> YOUR TASK: Output the entries below exactly as written, omitting pictures.

Extracted data entries
========================================

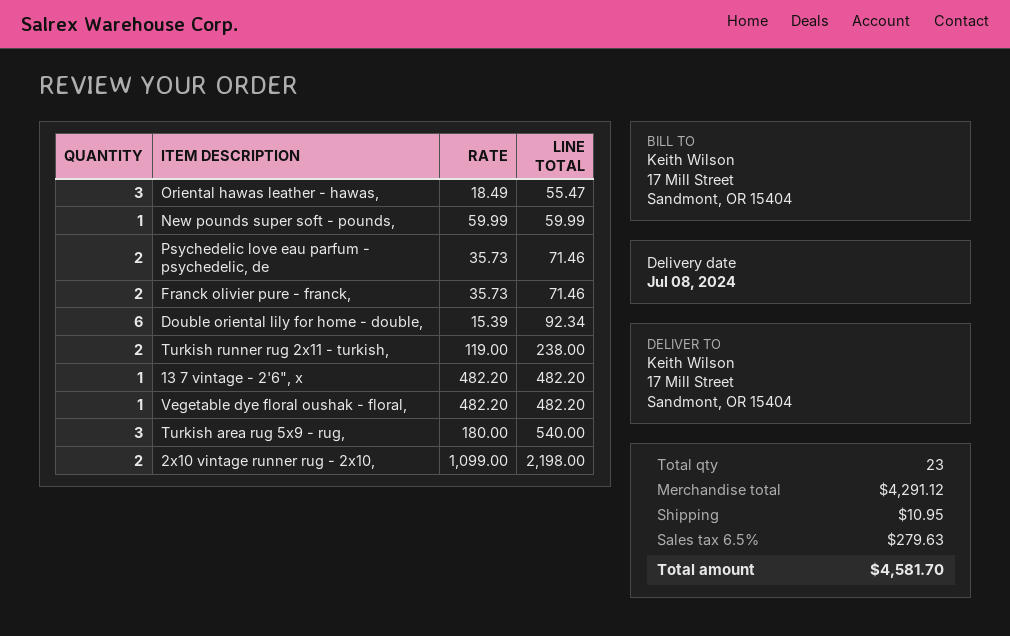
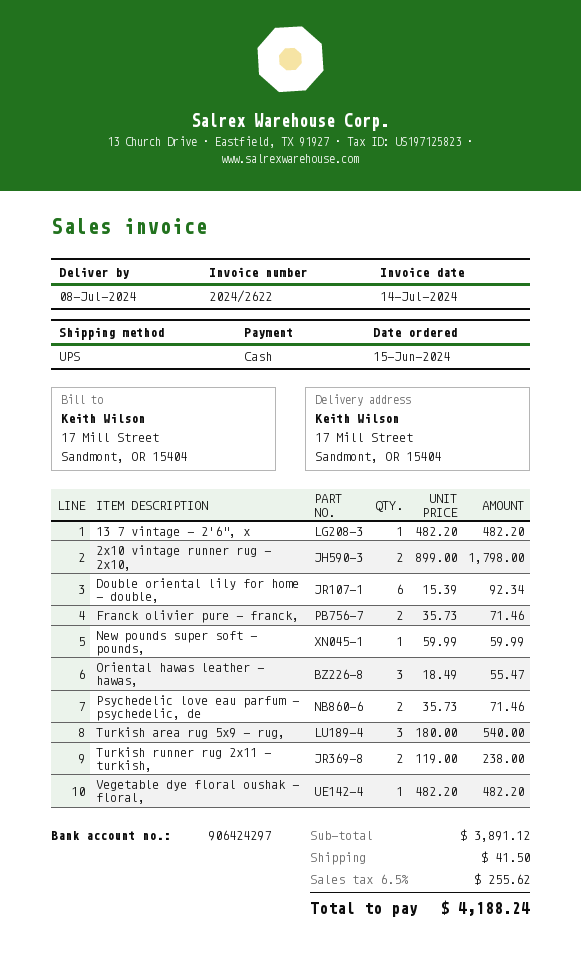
2x10 vintage runner rug - 2x10,: 2 x 1099.00 = 2198.00 -> 2 x 899.00 = 1798.00
subtotal: 4291.12 -> 3891.12
shipping: 10.95 -> 41.50
tax: 6.5% = 279.63 -> 6.5% = 255.62
total: 4581.70 -> 4188.24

========================================

> ANSWER TO THIS PROBLEM:
2x10 vintage runner rug - 2x10,: 2 x 1099.00 = 2198.00 -> 2 x 899.00 = 1798.00
subtotal: 4291.12 -> 3891.12
shipping: 10.95 -> 41.50
tax: 6.5% = 279.63 -> 6.5% = 255.62
total: 4581.70 -> 4188.24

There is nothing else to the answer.